At present, the Israeli occupation continues to hold the bodies of twelve Palestinian prisoners who passed away during their incarceration, including Anis Doula (deceased in 1980), Aziz Owaisat (deceased in 2018), Fares Baroud, Nassar Taqatqa, and Bassam Al-Sayeh (deceased in 2019), Saadi Al-Garabli and Kamal Abu Wa’ar (deceased in 2020) Sami Al-Amour (deceased in 2021), Daoud Zubeidi and Nasser Abu-Hamid (deceased in 2022), and Ahmad Abu Ali and Wade’ Abu Rmooz (deceased 2023). Since 1967, the total number of Palestinian prisoners who have passed away in Israeli occupation prisons has reached 236. Of them, 75 prisoners (32%) have passed away as a result of medical negligence. Aside from holding Palestinian prisoners' bodies in freezers, the medical negligence of prisoners takes the form of denial of access to specialized healthcare and periodic check-ups. Meanwhile, the ill-treatment of ailing prisoners involves the inhumane practice of shackling them to their hospital beds.

In sum, the Israeli occupation authorities persist in their brazen violation of international norms and conventions that seek to protect prisoners, especially those who are weak and ailing. For instance, Israel continually violates international humanitarian law that guarantees the provision of necessary medical care to those who are sick. Furthermore, the collective and retaliatory penalties that are targeted directly at Palestinian prisoners, but punish Palestinian people at large, can be perceived as collective punishment and a means to control the Palestinian people.
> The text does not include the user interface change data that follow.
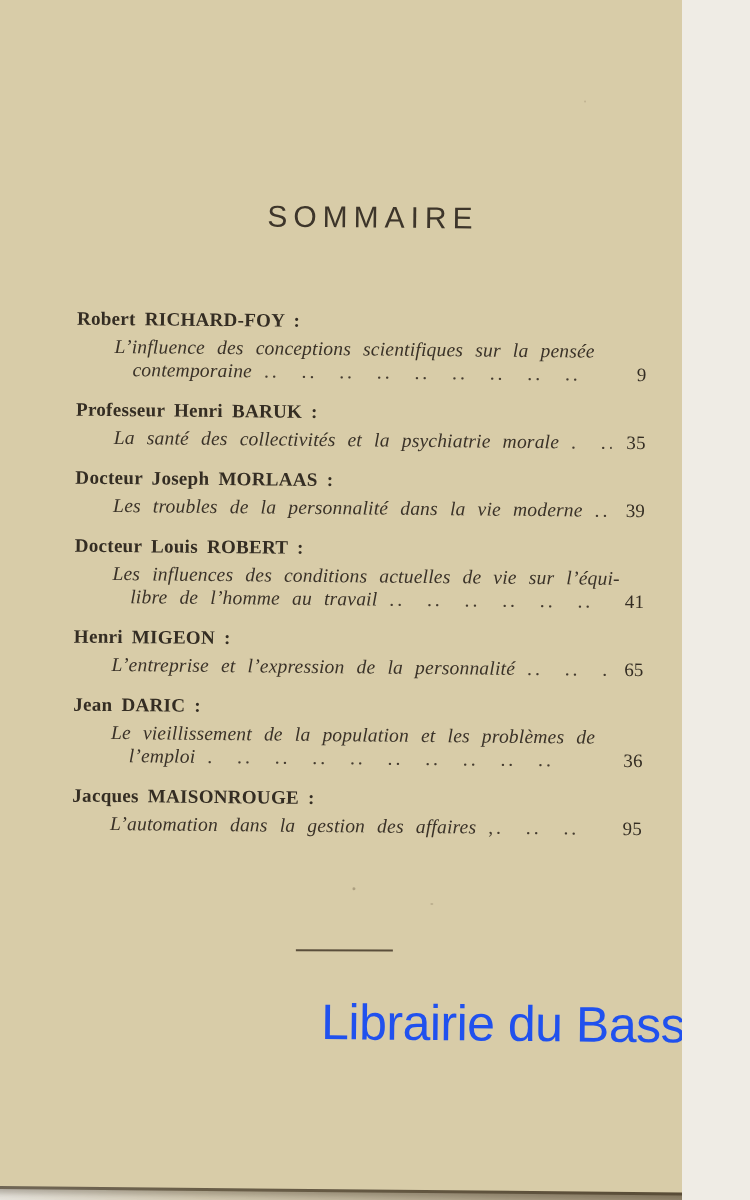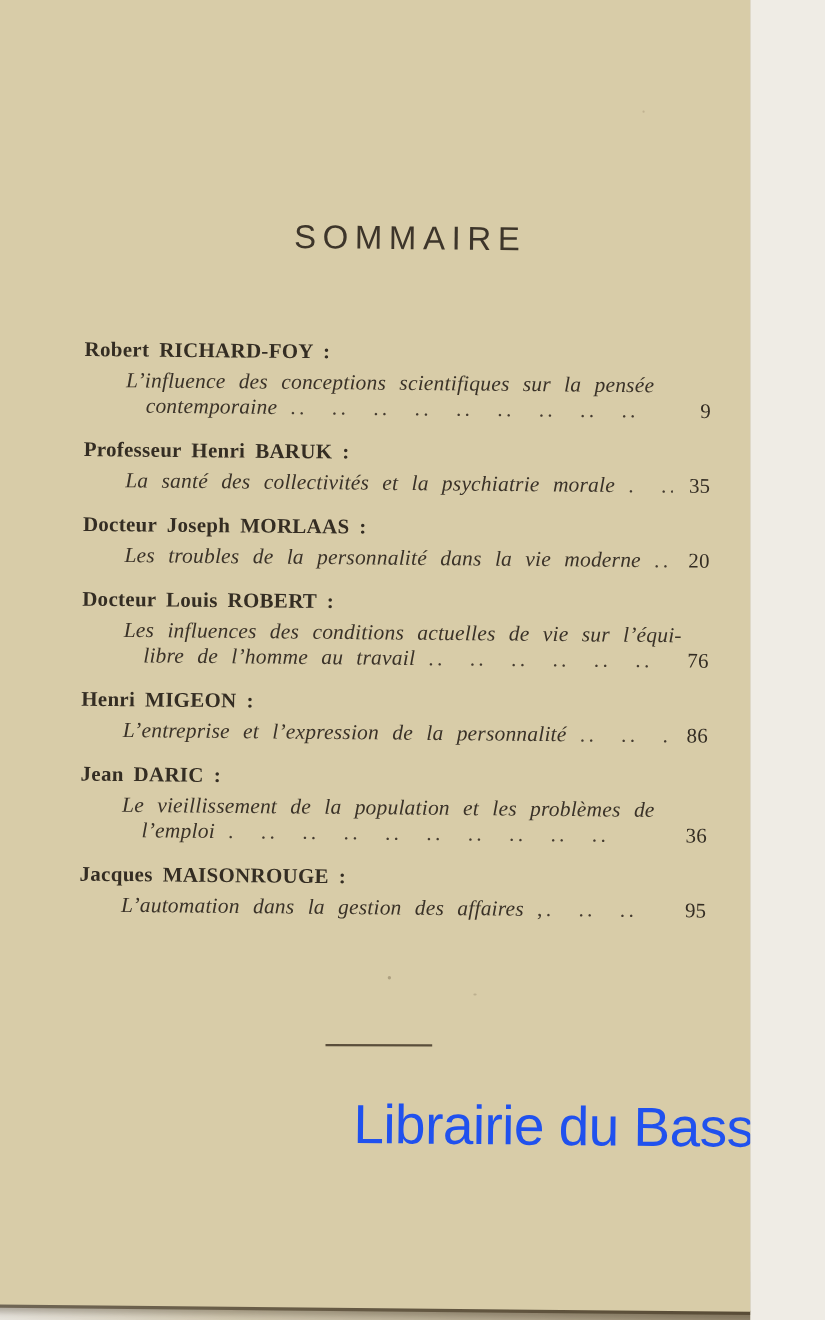"20" span.pagenum { text: 20 -> 39 }
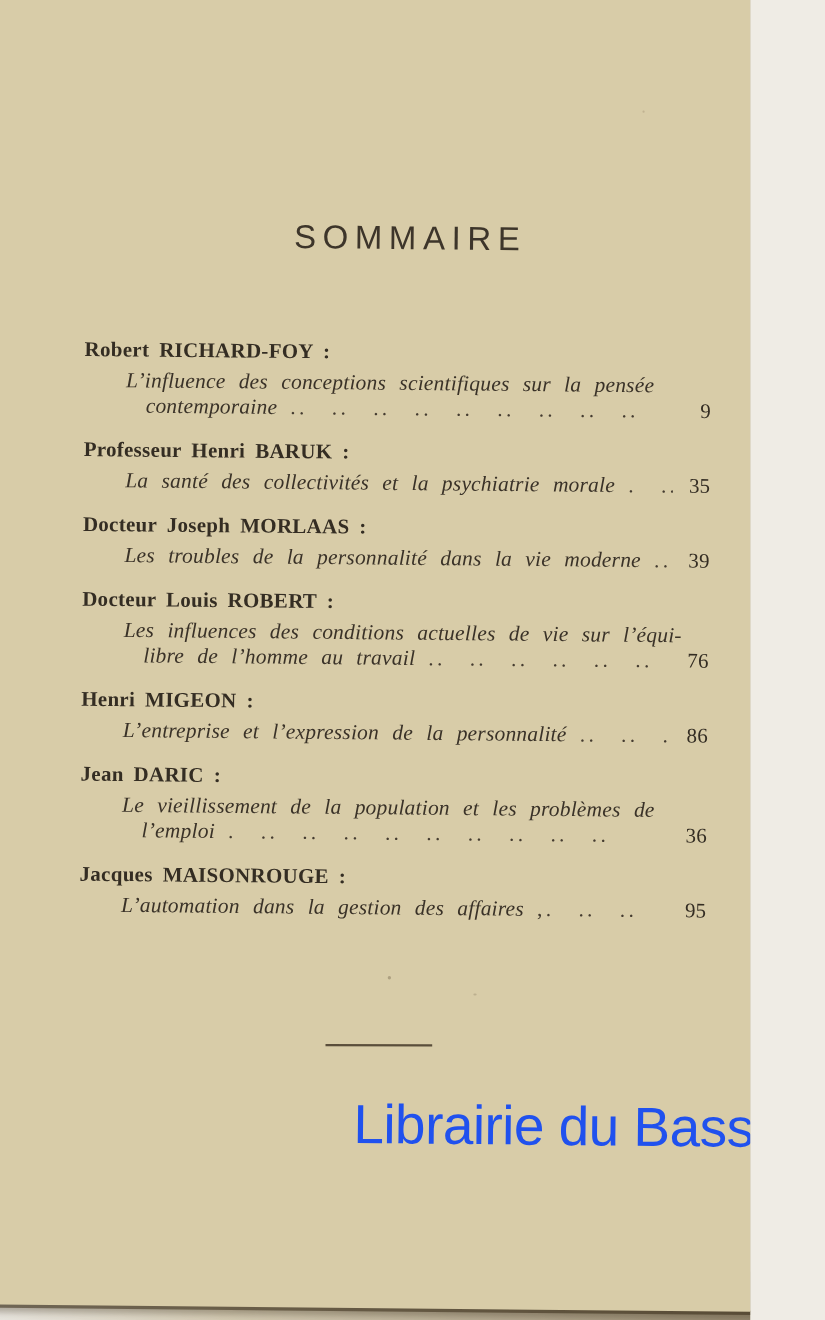"76" span.pagenum { text: 76 -> 41 }
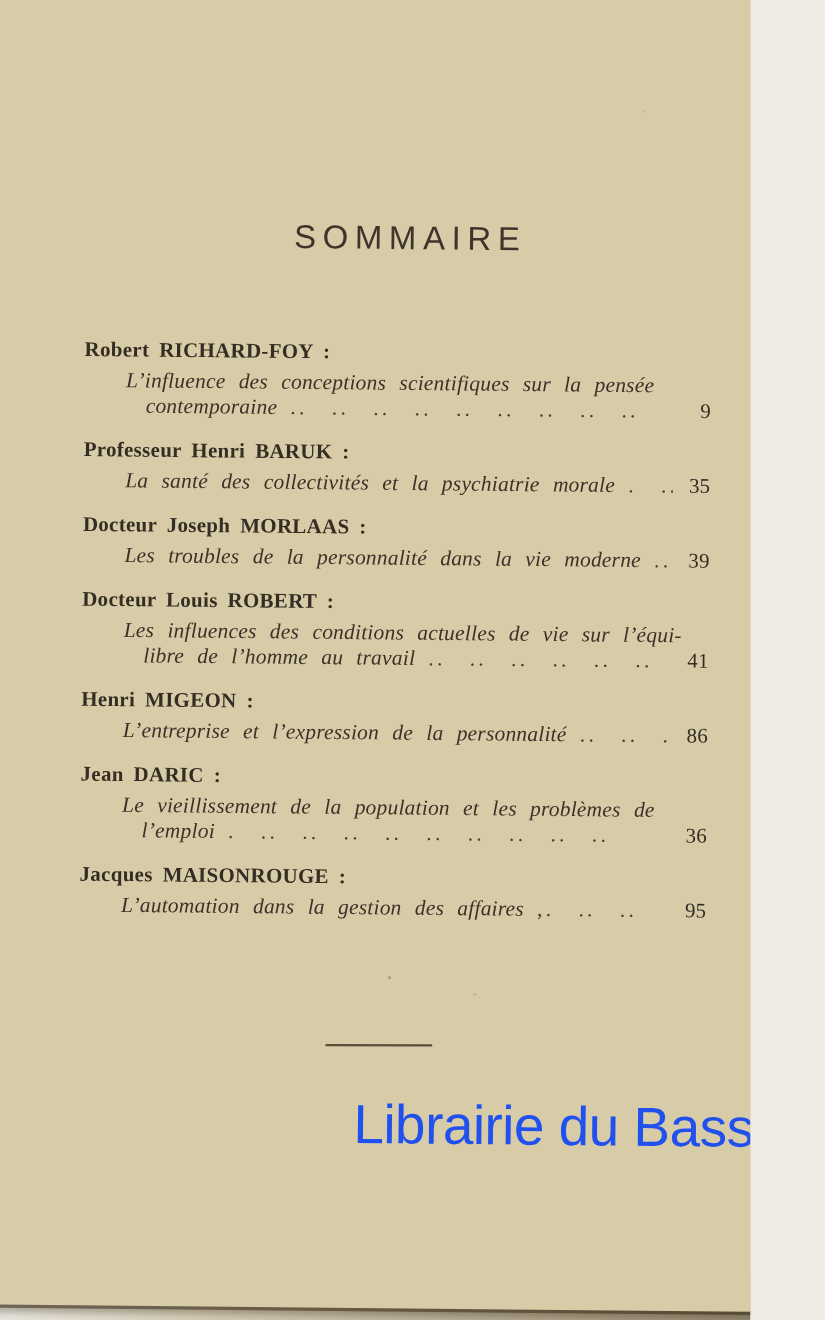"86" span.pagenum { text: 86 -> 65 }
In addition to the specific clauses of the international human rights and humanitarian law that Israel has violated through its inhumane incarceration policies, incriminating itself in the eyes of international law, the very premise of Israel’s imprisonment of Palestinians exposes the settler colonial character of the apartheid state.

Immediate Urgent Intervention Needed

Taking into account Walid Daqqa’s rapidly deteriorating health, the grave threat to his life posed by his captivity in a disease-ridden hospital and prison, the summary extension of his life sentence by two years on spurious charges, the enforced physical separation between Walid and his family during a life-threatening medical emergency, and the larger structures of illegality within which these inhumane aspects of Walid’s incarceration operates, PHROC calls for the following:

  1. The immediate grant of humanitarian release to Palestinian political prisoner Walid Daqqa by the Israeli occupying forces to guarantee his right to life, health, and dignity;
  2. The prompt access to advanced and timely treatments prescribed by medical specialists to Walid Daqqa by the Israeli Prisoner Service, including a clean and infection-free environment and access to donors and facilities for a bone marrow transplant;
  3. The immediate extension of prison and hospital visitation rights by the Israeli Prisoner Service to Walid Daqqa’s wife Sanaa and daughter Milad so they can visit Walid at Barzilai Medical Center;
  4. The increased exertion of pressure by the International Committee of the Red Cross on the Israeli occupation forces to raise compliance by prison administrators to the humanitarian clauses of the Fourth Geneva Convention that enlist the rights of prisoners in occupied territories; and
  5. The increased effort on the part of the international community and all High Contracting Parties to the Fourth Geneva Convention to fulfill their obligations towards upholding Palestinian human rights and enforcing the implementation of international humanitarian law.